┏━━

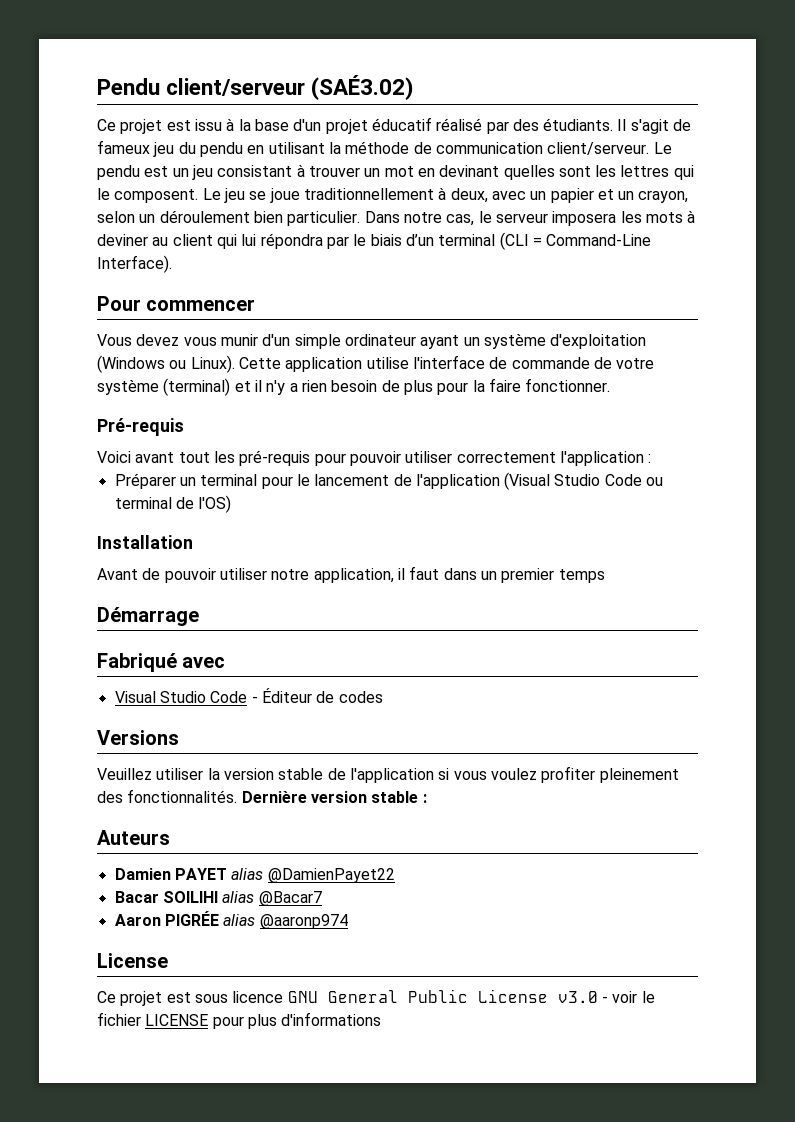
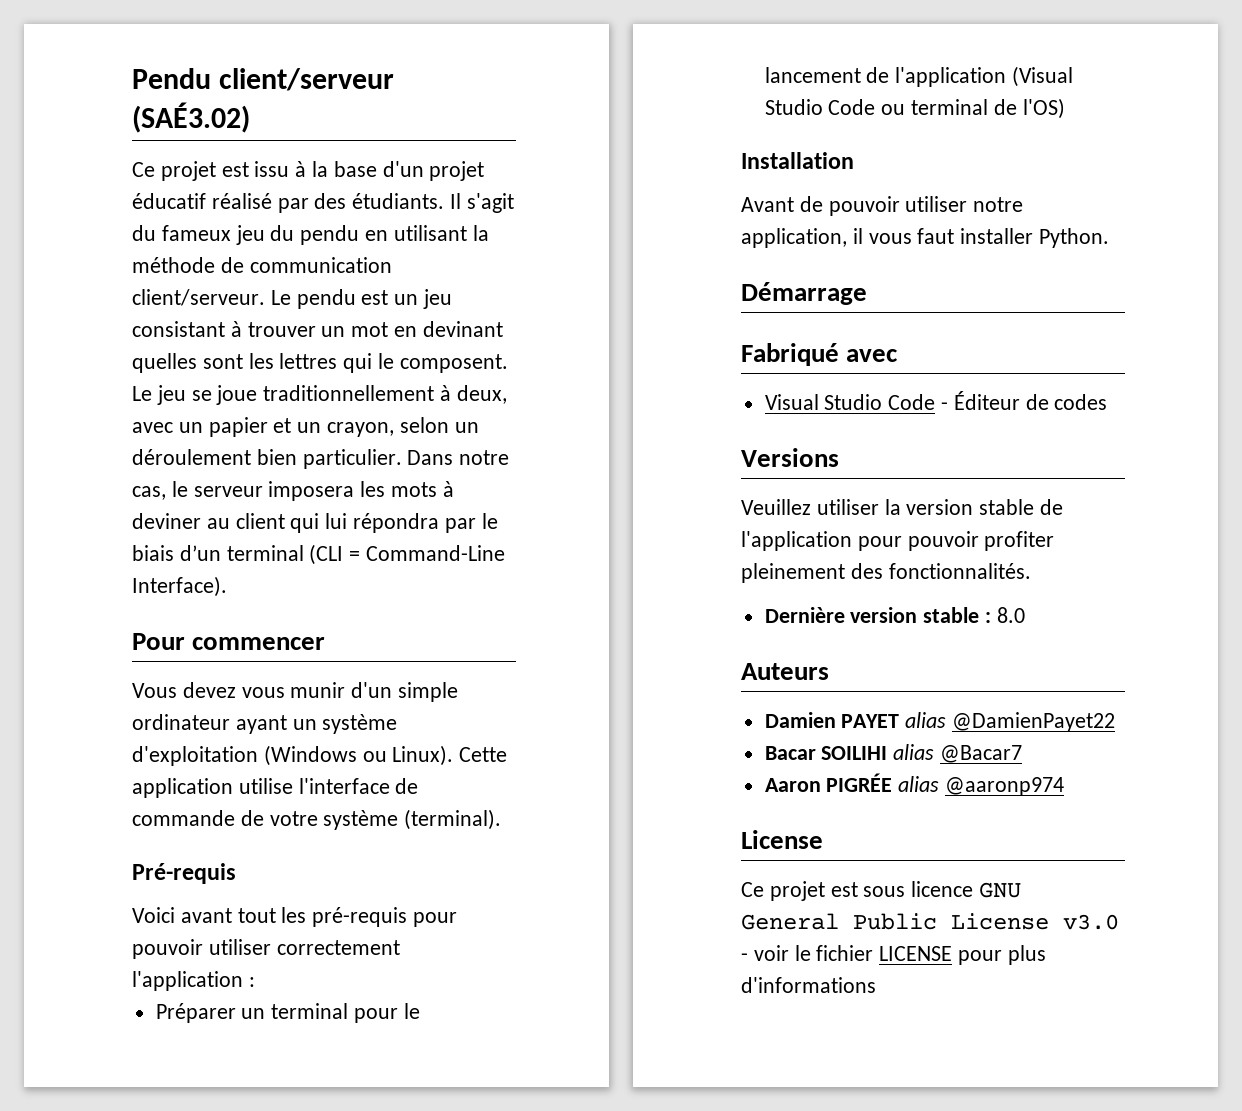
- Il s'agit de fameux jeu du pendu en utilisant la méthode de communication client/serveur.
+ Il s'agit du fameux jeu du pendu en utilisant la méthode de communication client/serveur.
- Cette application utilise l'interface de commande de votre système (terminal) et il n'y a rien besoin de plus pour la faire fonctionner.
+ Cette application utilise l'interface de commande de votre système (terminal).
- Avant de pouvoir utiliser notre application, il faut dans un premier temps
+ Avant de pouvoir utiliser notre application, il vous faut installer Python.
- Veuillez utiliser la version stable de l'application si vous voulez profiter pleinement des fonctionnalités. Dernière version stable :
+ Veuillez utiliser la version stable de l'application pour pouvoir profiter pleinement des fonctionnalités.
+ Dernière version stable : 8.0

┗━━

> _Task requirements_
Would you filter the records and copy each line that contains the word "utiliser"?

> _Task result_
- Avant de pouvoir utiliser notre application, il faut dans un premier temps
+ Avant de pouvoir utiliser notre application, il vous faut installer Python.
- Veuillez utiliser la version stable de l'application si vous voulez profiter pleinement des fonctionnalités. Dernière version stable :
+ Veuillez utiliser la version stable de l'application pour pouvoir profiter pleinement des fonctionnalités.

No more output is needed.